DESCRIPTION OF THE TASK
Please return the lines of the data that contain "height".

STORED DATA
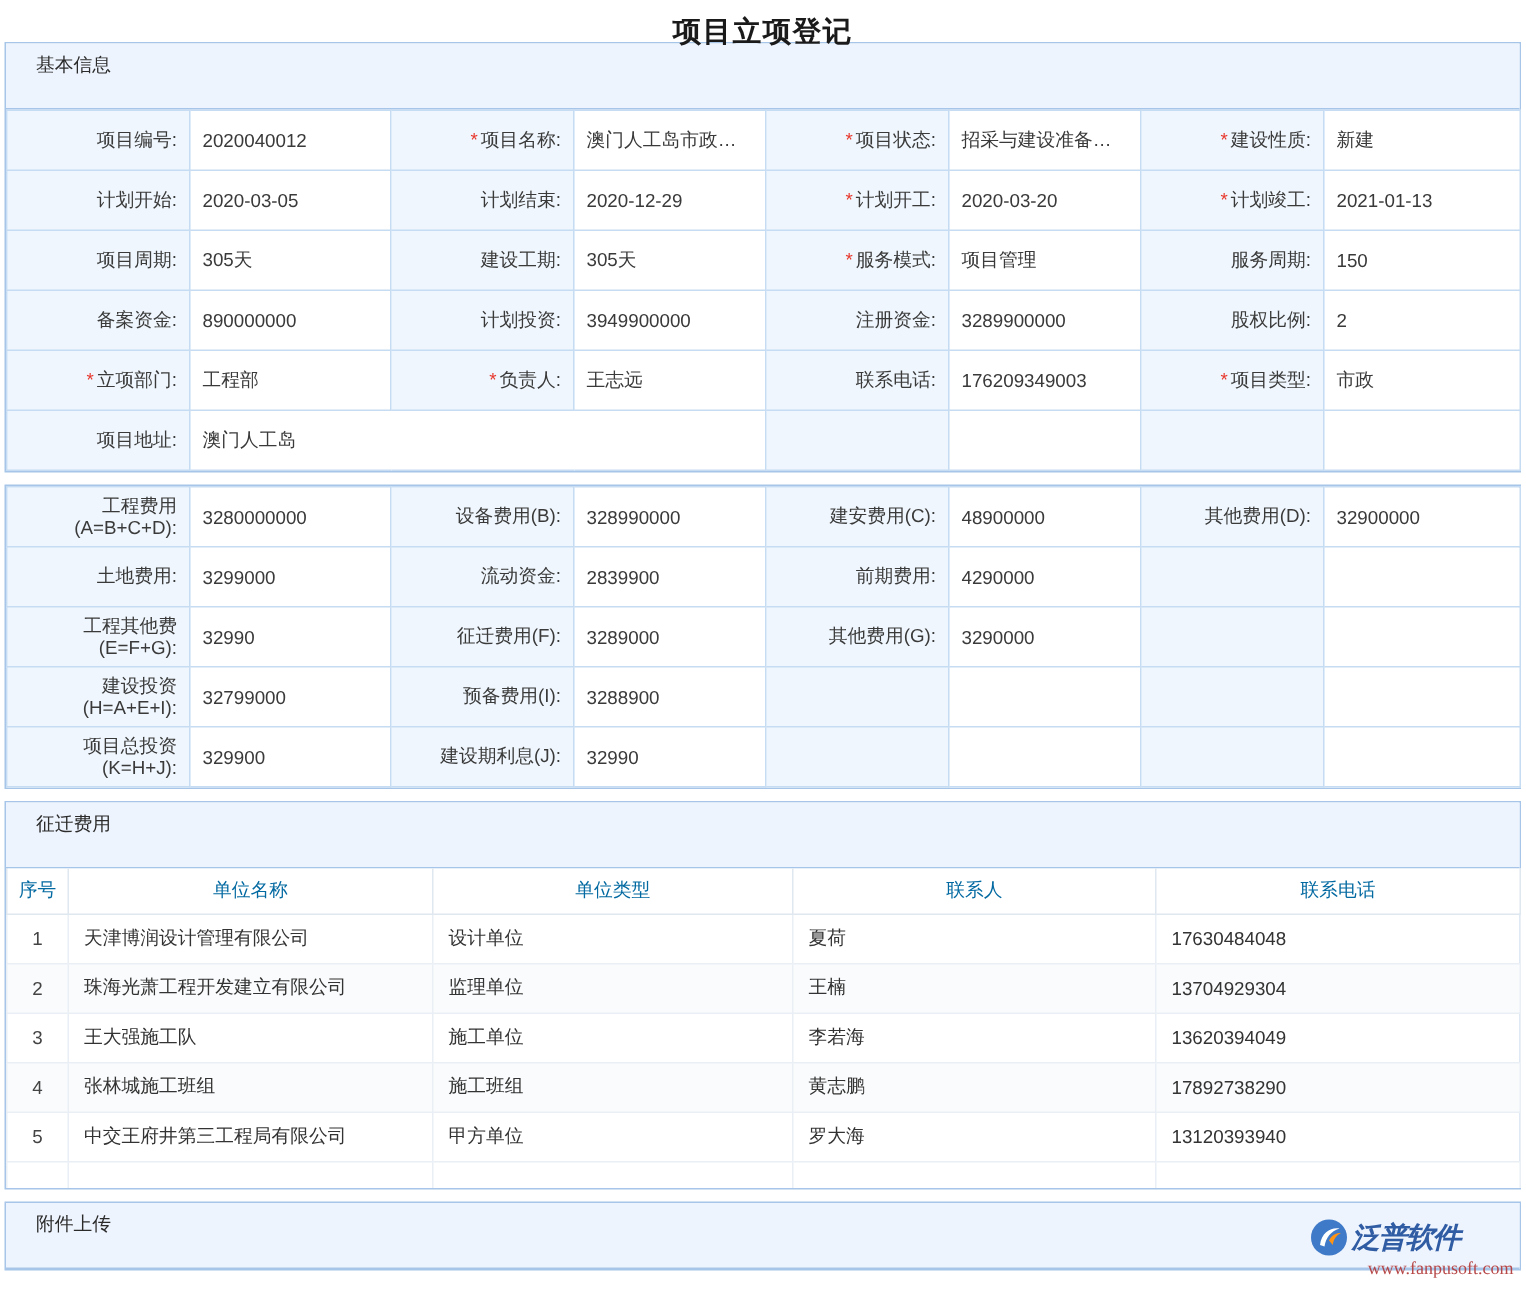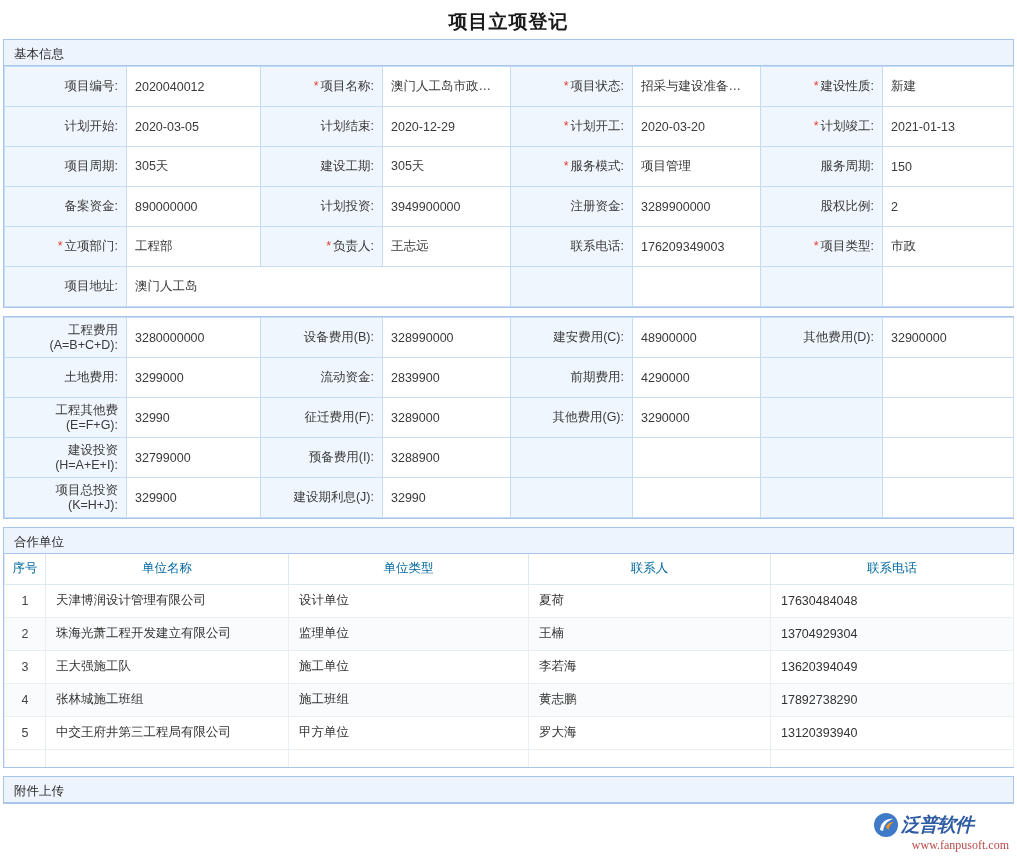--- a/index.html
+++ b/index.html
@@ -19,7 +19,7 @@
     color: #1a1a1a;
     letter-spacing: 1px;
     padding-top: 8px;
-    height: 39px;
+    height: 28px;
     line-height: 28px;
   }
 

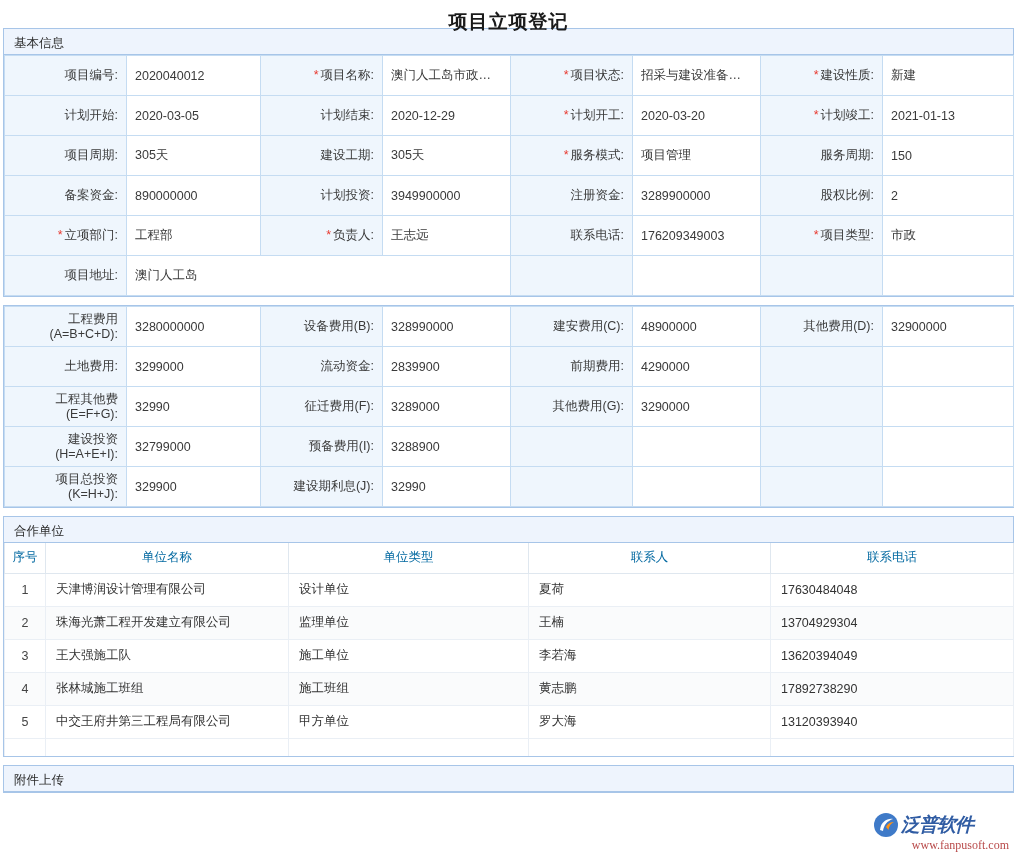--- a/index.html
+++ b/index.html
@@ -31,9 +31,9 @@
   .panel-header {
     background: #eef4fd;
     border-bottom: 1px solid #a7c5e8;
-    height: 26px;
+    height: 44px;
     line-height: 28px;
-    padding-left: 10px;
+    padding-left: 20px;
     font-size: 12.5px;
     color: #2b2b2b;
   }

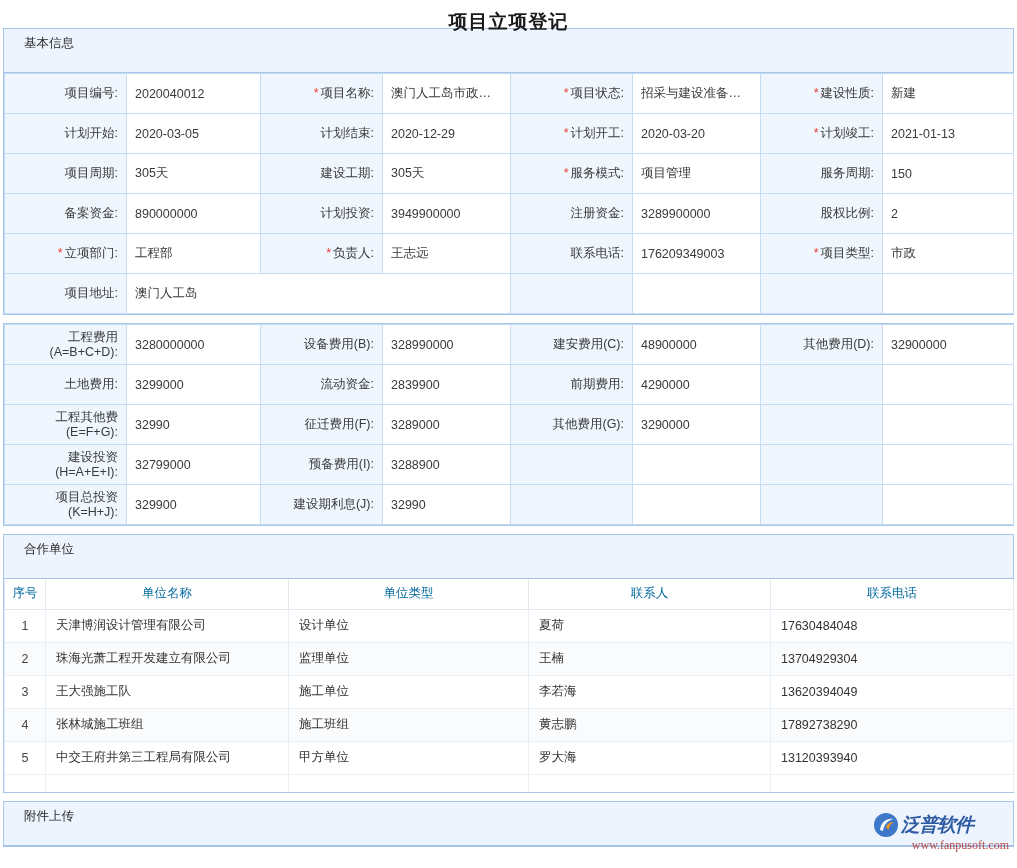--- a/index.html
+++ b/index.html
@@ -272,7 +272,7 @@
   </div>
 
   <div class="panel">
-    <div class="panel-header">合作单位</div>
+    <div class="panel-header">征迁费用</div>
     <table class="data-grid">
       <colgroup>
         <col style="width:41px">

SOLUTION TO THE EXERCISE
-    height: 39px;
+    height: 28px;
     line-height: 28px;
-    height: 26px;
+    height: 44px;
     line-height: 28px;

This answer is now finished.